DIRECTIONS: All of the data below needs to be set down again, exactly as shown.

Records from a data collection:
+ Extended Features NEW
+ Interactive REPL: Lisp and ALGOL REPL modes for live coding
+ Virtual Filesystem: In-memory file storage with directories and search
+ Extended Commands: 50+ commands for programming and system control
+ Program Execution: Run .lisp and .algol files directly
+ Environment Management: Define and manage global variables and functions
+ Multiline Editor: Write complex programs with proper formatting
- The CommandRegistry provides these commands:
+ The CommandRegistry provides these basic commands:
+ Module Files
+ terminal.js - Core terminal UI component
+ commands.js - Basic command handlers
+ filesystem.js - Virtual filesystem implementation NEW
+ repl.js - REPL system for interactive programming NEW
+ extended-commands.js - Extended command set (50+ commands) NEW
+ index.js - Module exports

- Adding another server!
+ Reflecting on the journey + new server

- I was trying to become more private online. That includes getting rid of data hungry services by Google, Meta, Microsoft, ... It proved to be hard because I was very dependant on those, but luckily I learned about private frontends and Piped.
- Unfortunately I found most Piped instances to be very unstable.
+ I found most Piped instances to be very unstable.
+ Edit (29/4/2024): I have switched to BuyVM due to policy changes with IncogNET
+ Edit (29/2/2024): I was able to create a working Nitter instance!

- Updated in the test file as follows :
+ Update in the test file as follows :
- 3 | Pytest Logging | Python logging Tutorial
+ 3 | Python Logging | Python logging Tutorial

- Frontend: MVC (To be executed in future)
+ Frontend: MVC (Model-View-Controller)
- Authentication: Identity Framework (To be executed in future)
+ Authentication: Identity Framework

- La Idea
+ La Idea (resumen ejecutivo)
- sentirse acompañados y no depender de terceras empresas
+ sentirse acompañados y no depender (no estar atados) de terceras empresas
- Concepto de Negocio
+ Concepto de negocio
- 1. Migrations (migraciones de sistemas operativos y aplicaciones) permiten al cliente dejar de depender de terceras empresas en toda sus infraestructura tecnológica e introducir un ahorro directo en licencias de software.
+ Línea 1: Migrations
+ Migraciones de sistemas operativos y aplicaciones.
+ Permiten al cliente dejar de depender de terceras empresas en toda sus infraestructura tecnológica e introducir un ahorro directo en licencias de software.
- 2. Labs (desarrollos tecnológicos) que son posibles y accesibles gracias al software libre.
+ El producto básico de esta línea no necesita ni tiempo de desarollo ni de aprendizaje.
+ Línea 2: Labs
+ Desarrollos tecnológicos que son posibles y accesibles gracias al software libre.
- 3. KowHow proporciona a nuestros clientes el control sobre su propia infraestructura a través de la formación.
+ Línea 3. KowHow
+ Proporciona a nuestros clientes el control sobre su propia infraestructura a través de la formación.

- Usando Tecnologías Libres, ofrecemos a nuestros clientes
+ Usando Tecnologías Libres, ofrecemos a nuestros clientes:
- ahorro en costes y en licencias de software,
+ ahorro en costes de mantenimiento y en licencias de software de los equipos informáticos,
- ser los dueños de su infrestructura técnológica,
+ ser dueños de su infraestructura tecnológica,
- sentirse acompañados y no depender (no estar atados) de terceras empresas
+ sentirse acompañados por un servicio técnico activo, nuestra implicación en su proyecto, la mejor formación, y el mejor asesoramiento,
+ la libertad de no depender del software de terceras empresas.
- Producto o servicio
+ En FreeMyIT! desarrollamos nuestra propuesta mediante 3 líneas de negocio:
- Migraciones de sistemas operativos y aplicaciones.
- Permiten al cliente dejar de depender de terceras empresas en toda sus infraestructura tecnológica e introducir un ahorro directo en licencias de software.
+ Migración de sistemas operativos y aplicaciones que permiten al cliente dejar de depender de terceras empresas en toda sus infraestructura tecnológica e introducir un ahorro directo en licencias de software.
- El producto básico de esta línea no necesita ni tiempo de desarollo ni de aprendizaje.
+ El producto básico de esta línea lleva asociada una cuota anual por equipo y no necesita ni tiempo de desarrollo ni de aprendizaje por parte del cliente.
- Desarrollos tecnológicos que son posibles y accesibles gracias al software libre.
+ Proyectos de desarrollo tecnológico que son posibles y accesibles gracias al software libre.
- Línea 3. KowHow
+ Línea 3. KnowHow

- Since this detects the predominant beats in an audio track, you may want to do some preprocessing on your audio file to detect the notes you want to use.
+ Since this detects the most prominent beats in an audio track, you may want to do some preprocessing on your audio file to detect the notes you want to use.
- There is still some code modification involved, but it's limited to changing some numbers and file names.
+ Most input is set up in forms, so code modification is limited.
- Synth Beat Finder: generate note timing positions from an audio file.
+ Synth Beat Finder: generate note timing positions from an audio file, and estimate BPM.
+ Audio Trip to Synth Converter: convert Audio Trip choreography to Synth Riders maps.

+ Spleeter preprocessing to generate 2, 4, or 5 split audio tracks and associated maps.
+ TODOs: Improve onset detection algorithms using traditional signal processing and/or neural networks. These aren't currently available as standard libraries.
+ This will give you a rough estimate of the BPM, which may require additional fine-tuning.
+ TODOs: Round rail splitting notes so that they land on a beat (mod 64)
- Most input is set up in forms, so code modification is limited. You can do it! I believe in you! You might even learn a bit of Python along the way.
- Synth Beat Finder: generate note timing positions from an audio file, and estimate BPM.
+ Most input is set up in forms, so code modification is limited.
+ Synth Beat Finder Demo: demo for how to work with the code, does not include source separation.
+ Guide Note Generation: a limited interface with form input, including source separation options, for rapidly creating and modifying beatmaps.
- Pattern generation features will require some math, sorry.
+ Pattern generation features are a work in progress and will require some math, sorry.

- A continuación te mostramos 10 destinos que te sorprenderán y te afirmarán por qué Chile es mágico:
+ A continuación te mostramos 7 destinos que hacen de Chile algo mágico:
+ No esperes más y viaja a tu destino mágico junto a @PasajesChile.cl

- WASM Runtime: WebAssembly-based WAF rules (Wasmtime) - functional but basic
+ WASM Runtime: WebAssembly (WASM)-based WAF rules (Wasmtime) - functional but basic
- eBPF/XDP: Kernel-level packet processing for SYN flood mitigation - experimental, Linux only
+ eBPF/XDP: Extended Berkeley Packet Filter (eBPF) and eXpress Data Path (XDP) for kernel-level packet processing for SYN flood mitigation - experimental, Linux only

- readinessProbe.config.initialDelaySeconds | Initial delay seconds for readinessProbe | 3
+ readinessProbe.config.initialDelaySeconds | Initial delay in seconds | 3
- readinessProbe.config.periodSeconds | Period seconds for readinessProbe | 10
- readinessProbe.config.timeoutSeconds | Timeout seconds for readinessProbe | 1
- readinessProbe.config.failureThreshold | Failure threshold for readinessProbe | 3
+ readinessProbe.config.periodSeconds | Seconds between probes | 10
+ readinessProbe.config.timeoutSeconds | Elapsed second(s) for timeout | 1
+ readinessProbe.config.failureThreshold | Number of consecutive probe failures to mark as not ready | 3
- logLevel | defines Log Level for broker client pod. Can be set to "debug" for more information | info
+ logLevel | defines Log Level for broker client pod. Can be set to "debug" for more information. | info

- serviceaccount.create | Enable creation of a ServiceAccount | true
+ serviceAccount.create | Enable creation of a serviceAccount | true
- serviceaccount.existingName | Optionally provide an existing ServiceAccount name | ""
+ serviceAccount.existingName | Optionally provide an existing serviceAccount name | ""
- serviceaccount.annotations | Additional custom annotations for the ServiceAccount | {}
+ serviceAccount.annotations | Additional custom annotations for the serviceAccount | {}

ANSWER TO THIS EXERCISE:
+ Extended Features NEW
+ Interactive REPL: Lisp and ALGOL REPL modes for live coding
+ Virtual Filesystem: In-memory file storage with directories and search
+ Extended Commands: 50+ commands for programming and system control
+ Program Execution: Run .lisp and .algol files directly
+ Environment Management: Define and manage global variables and functions
+ Multiline Editor: Write complex programs with proper formatting
- The CommandRegistry provides these commands:
+ The CommandRegistry provides these basic commands:
+ Module Files
+ terminal.js - Core terminal UI component
+ commands.js - Basic command handlers
+ filesystem.js - Virtual filesystem implementation NEW
+ repl.js - REPL system for interactive programming NEW
+ extended-commands.js - Extended command set (50+ commands) NEW
+ index.js - Module exports

- Adding another server!
+ Reflecting on the journey + new server

- I was trying to become more private online. That includes getting rid of data hungry services by Google, Meta, Microsoft, ... It proved to be hard because I was very dependant on those, but luckily I learned about private frontends and Piped.
- Unfortunately I found most Piped instances to be very unstable.
+ I found most Piped instances to be very unstable.
+ Edit (29/4/2024): I have switched to BuyVM due to policy changes with IncogNET
+ Edit (29/2/2024): I was able to create a working Nitter instance!

- Updated in the test file as follows :
+ Update in the test file as follows :
- 3 | Pytest Logging | Python logging Tutorial
+ 3 | Python Logging | Python logging Tutorial

- Frontend: MVC (To be executed in future)
+ Frontend: MVC (Model-View-Controller)
- Authentication: Identity Framework (To be executed in future)
+ Authentication: Identity Framework

- La Idea
+ La Idea (resumen ejecutivo)
- sentirse acompañados y no depender de terceras empresas
+ sentirse acompañados y no depender (no estar atados) de terceras empresas
- Concepto de Negocio
+ Concepto de negocio
- 1. Migrations (migraciones de sistemas operativos y aplicaciones) permiten al cliente dejar de depender de terceras empresas en toda sus infraestructura tecnológica e introducir un ahorro directo en licencias de software.
+ Línea 1: Migrations
+ Migraciones de sistemas operativos y aplicaciones.
+ Permiten al cliente dejar de depender de terceras empresas en toda sus infraestructura tecnológica e introducir un ahorro directo en licencias de software.
- 2. Labs (desarrollos tecnológicos) que son posibles y accesibles gracias al software libre.
+ El producto básico de esta línea no necesita ni tiempo de desarollo ni de aprendizaje.
+ Línea 2: Labs
+ Desarrollos tecnológicos que son posibles y accesibles gracias al software libre.
- 3. KowHow proporciona a nuestros clientes el control sobre su propia infraestructura a través de la formación.
+ Línea 3. KowHow
+ Proporciona a nuestros clientes el control sobre su propia infraestructura a través de la formación.

- Usando Tecnologías Libres, ofrecemos a nuestros clientes
+ Usando Tecnologías Libres, ofrecemos a nuestros clientes:
- ahorro en costes y en licencias de software,
+ ahorro en costes de mantenimiento y en licencias de software de los equipos informáticos,
- ser los dueños de su infrestructura técnológica,
+ ser dueños de su infraestructura tecnológica,
- sentirse acompañados y no depender (no estar atados) de terceras empresas
+ sentirse acompañados por un servicio técnico activo, nuestra implicación en su proyecto, la mejor formación, y el mejor asesoramiento,
+ la libertad de no depender del software de terceras empresas.
- Producto o servicio
+ En FreeMyIT! desarrollamos nuestra propuesta mediante 3 líneas de negocio:
- Migraciones de sistemas operativos y aplicaciones.
- Permiten al cliente dejar de depender de terceras empresas en toda sus infraestructura tecnológica e introducir un ahorro directo en licencias de software.
+ Migración de sistemas operativos y aplicaciones que permiten al cliente dejar de depender de terceras empresas en toda sus infraestructura tecnológica e introducir un ahorro directo en licencias de software.
- El producto básico de esta línea no necesita ni tiempo de desarollo ni de aprendizaje.
+ El producto básico de esta línea lleva asociada una cuota anual por equipo y no necesita ni tiempo de desarrollo ni de aprendizaje por parte del cliente.
- Desarrollos tecnológicos que son posibles y accesibles gracias al software libre.
+ Proyectos de desarrollo tecnológico que son posibles y accesibles gracias al software libre.
- Línea 3. KowHow
+ Línea 3. KnowHow

- Since this detects the predominant beats in an audio track, you may want to do some preprocessing on your audio file to detect the notes you want to use.
+ Since this detects the most prominent beats in an audio track, you may want to do some preprocessing on your audio file to detect the notes you want to use.
- There is still some code modification involved, but it's limited to changing some numbers and file names.
+ Most input is set up in forms, so code modification is limited.
- Synth Beat Finder: generate note timing positions from an audio file.
+ Synth Beat Finder: generate note timing positions from an audio file, and estimate BPM.
+ Audio Trip to Synth Converter: convert Audio Trip choreography to Synth Riders maps.

+ Spleeter preprocessing to generate 2, 4, or 5 split audio tracks and associated maps.
+ TODOs: Improve onset detection algorithms using traditional signal processing and/or neural networks. These aren't currently available as standard libraries.
+ This will give you a rough estimate of the BPM, which may require additional fine-tuning.
+ TODOs: Round rail splitting notes so that they land on a beat (mod 64)
- Most input is set up in forms, so code modification is limited. You can do it! I believe in you! You might even learn a bit of Python along the way.
- Synth Beat Finder: generate note timing positions from an audio file, and estimate BPM.
+ Most input is set up in forms, so code modification is limited.
+ Synth Beat Finder Demo: demo for how to work with the code, does not include source separation.
+ Guide Note Generation: a limited interface with form input, including source separation options, for rapidly creating and modifying beatmaps.
- Pattern generation features will require some math, sorry.
+ Pattern generation features are a work in progress and will require some math, sorry.

- A continuación te mostramos 10 destinos que te sorprenderán y te afirmarán por qué Chile es mágico:
+ A continuación te mostramos 7 destinos que hacen de Chile algo mágico:
+ No esperes más y viaja a tu destino mágico junto a @PasajesChile.cl

- WASM Runtime: WebAssembly-based WAF rules (Wasmtime) - functional but basic
+ WASM Runtime: WebAssembly (WASM)-based WAF rules (Wasmtime) - functional but basic
- eBPF/XDP: Kernel-level packet processing for SYN flood mitigation - experimental, Linux only
+ eBPF/XDP: Extended Berkeley Packet Filter (eBPF) and eXpress Data Path (XDP) for kernel-level packet processing for SYN flood mitigation - experimental, Linux only

- readinessProbe.config.initialDelaySeconds | Initial delay seconds for readinessProbe | 3
+ readinessProbe.config.initialDelaySeconds | Initial delay in seconds | 3
- readinessProbe.config.periodSeconds | Period seconds for readinessProbe | 10
- readinessProbe.config.timeoutSeconds | Timeout seconds for readinessProbe | 1
- readinessProbe.config.failureThreshold | Failure threshold for readinessProbe | 3
+ readinessProbe.config.periodSeconds | Seconds between probes | 10
+ readinessProbe.config.timeoutSeconds | Elapsed second(s) for timeout | 1
+ readinessProbe.config.failureThreshold | Number of consecutive probe failures to mark as not ready | 3
- logLevel | defines Log Level for broker client pod. Can be set to "debug" for more information | info
+ logLevel | defines Log Level for broker client pod. Can be set to "debug" for more information. | info

- serviceaccount.create | Enable creation of a ServiceAccount | true
+ serviceAccount.create | Enable creation of a serviceAccount | true
- serviceaccount.existingName | Optionally provide an existing ServiceAccount name | ""
+ serviceAccount.existingName | Optionally provide an existing serviceAccount name | ""
- serviceaccount.annotations | Additional custom annotations for the ServiceAccount | {}
+ serviceAccount.annotations | Additional custom annotations for the serviceAccount | {}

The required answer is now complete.